[Records contained in a dataset]
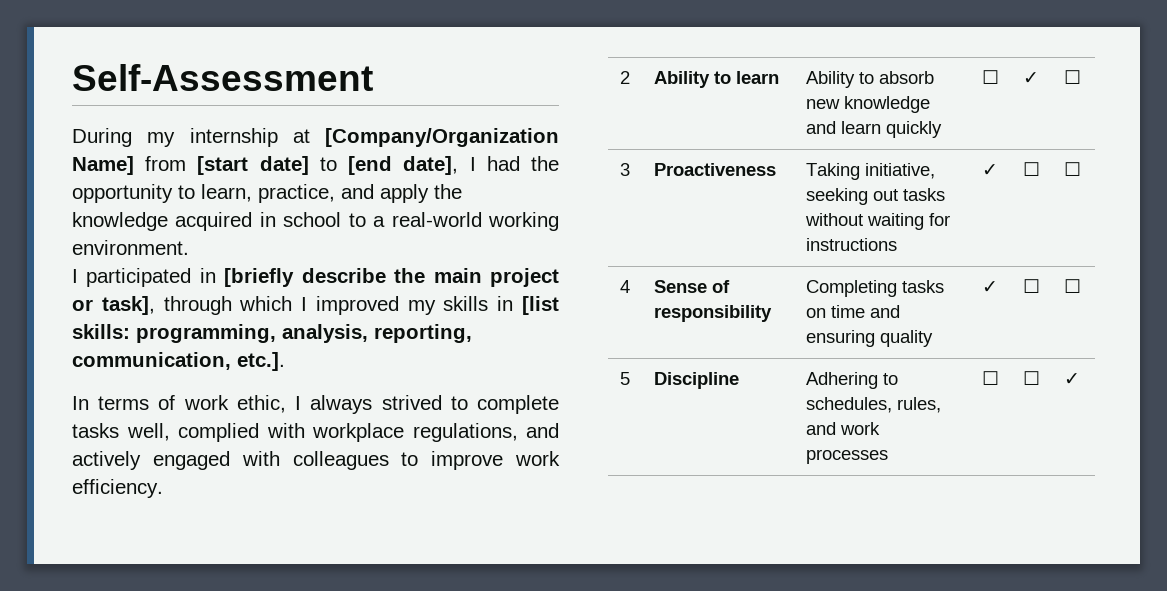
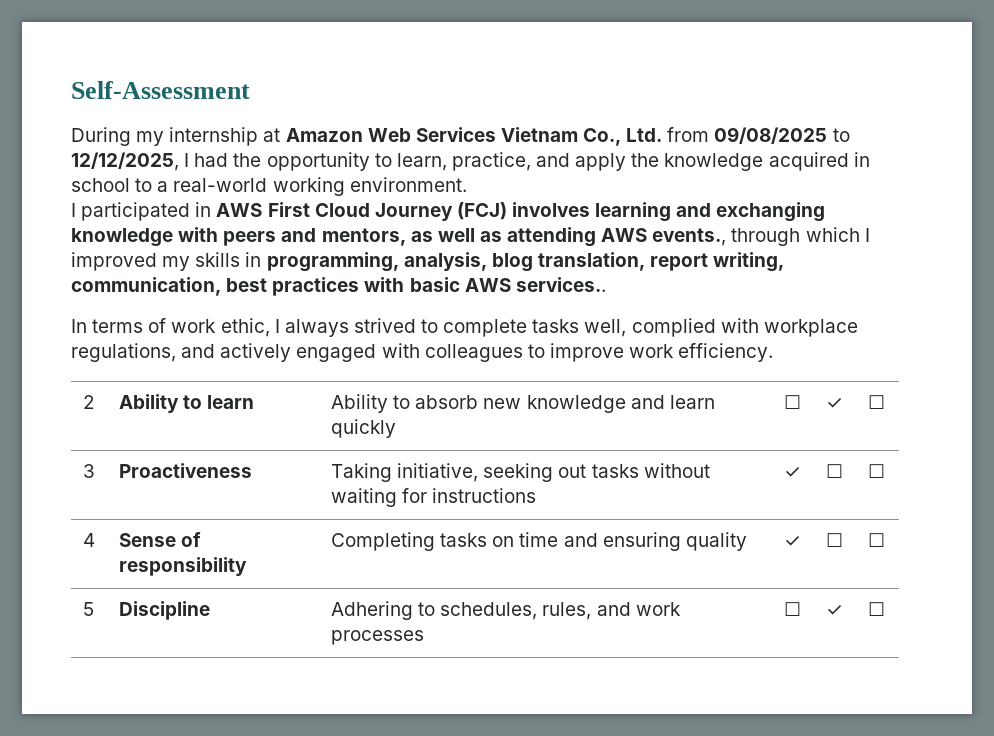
- During my internship at [Company/Organization Name] from [start date] to [end date], I had the opportunity to learn, practice, and apply the knowledge acquired in school to a real-world working environment.
+ During my internship at Amazon Web Services Vietnam Co., Ltd. from 09/08/2025 to 12/12/2025, I had the opportunity to learn, practice, and apply the knowledge acquired in school to a real-world working environment.
- I participated in [briefly describe the main project or task], through which I improved my skills in [list skills: programming, analysis, reporting, communication, etc.].
+ I participated in AWS First Cloud Journey (FCJ) involves learning and exchanging knowledge with peers and mentors, as well as attending AWS events., through which I improved my skills in programming, analysis, blog translation, report writing, communication, best practices with basic AWS services..
- 5 | Discipline | Adhering to schedules, rules, and work processes | ☐ | ☐ | ✓
+ 5 | Discipline | Adhering to schedules, rules, and work processes | ☐ | ✓ | ☐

[What is being asked]: Would you print exactly, and only, the lines of the data above from the line with "internship at Amazon" through the line with "- I participated", inclusive?

[Your response]:
+ During my internship at Amazon Web Services Vietnam Co., Ltd. from 09/08/2025 to 12/12/2025, I had the opportunity to learn, practice, and apply the knowledge acquired in school to a real-world working environment.
- I participated in [briefly describe the main project or task], through which I improved my skills in [list skills: programming, analysis, reporting, communication, etc.].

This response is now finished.